Adding a water feature, no matter how small, can be a wonderful addition. The sound of bubbling water is great for grounding you in a space – just think of meditation apps, which often feature water sounds. It’s also a lovely nature-friendly element.
We intrinsically gravitate to places of enclosure, so adding a secluded seating area surrounded by aromatic, scented planting is a sure-fire way to make sure you use the space well.
How can we incorporate a space for socialising in smaller outdoor plots?
More and more I’m being asked to turn smaller urban spaces into outdoor living rooms. The trick is to designate spaces for specific purposes. Choose where you will eat, where you will have a morning coffee and give the rest over to planting. Even in small spaces, you can have more than one ‘destination’ and it will make the space more interesting.

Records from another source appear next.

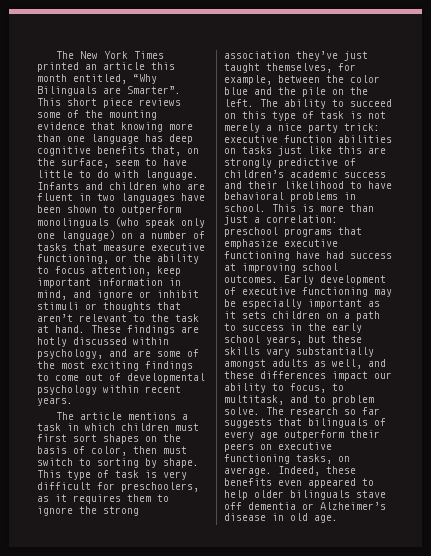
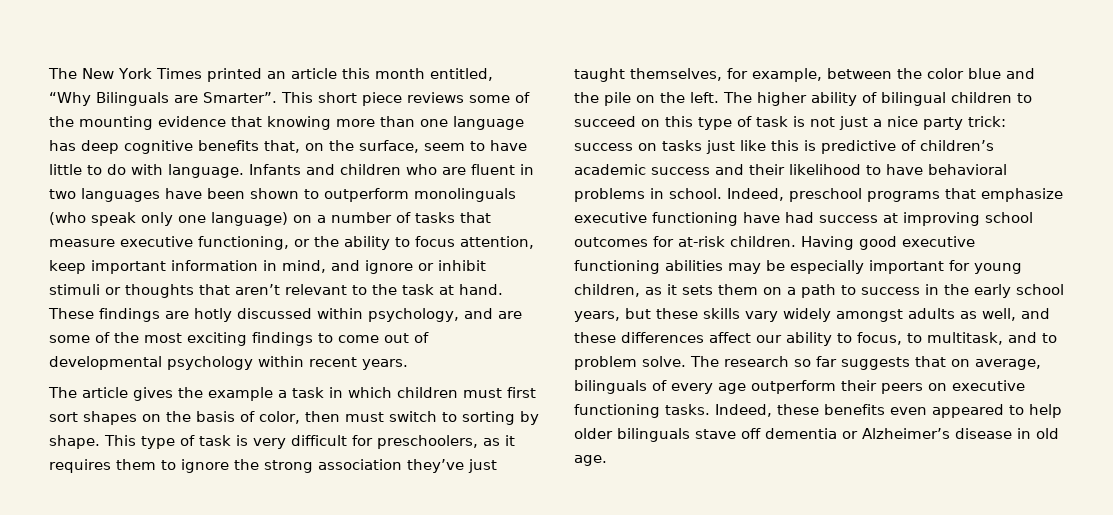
- The article mentions a task in which children must first sort shapes on the basis of color, then must switch to sorting by shape.
+ The article gives the example a task in which children must first sort shapes on the basis of color, then must switch to sorting by shape.
- The ability to succeed on this type of task is not merely a nice party trick: executive function abilities on tasks just like this are strongly predictive of children’s academic success and their likelihood to have behavioral problems in school.
+ The higher ability of bilingual children to succeed on this type of task is not just a nice party trick: success on tasks just like this is predictive of children’s academic success and their likelihood to have behavioral problems in school.
- This is more than just a correlation: preschool programs that emphasize executive functioning have had success at improving school outcomes. Early development of executive functioning may be especially important as it sets children on a path to success in the early school years, but these skills vary substantially amongst adults as well, and these differences impact our ability to focus, to multitask, and to problem solve.
+ Indeed, preschool programs that emphasize executive functioning have had success at improving school outcomes for at-risk children. Having good executive functioning abilities may be especially important for young children, as it sets them on a path to success in the early school years, but these skills vary widely amongst adults as well, and these differences affect our ability to focus, to multitask, and to problem solve.
- The research so far suggests that bilinguals of every age outperform their peers on executive functioning tasks, on average.
+ The research so far suggests that on average, bilinguals of every age outperform their peers on executive functioning tasks.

Having redesigned your garden with your children in mind, do you have any suggestions on how families can achieve an outdoor space that works for everyone?
The solution is usually careful positioning. I want the garden to be somewhere adults can relax and enjoy without feeling like they are sitting in a playground, but it also needs to work for the kids. This usually means we designate certain areas as ‘play space’, and then get creative with planting and focal points. The garden needs to grow with the household so we always future plan what’s going to happen as the family grows up.
What should be on our gardening to-do list right now?
Deadheading. Roses, Sweet peas, and lots of flowering annuals and perennials need regular deadheading (removing the spent flowers) to make sure you get a second flush later in the season. Wisteria needs a prune now, too.
What has been your favourite project to date?
I have so many favourites and my clients are always such fun to work with, so my usual answer is whatever I am currently working on! At the moment, we’re building a garden that we are installing a full-sized skate ramp in. It’s fun to do something new.
What are you currently working on?
I’m currently developing designs for a number of large-scale residential projects in Kent, Surrey and Oxfordshire, with various others in the process of being built. Later this year, I am starting a fabulous barn conversion which is going to be a great fun – we are using a lot of reclaimed materials and the planting is going to be abundant.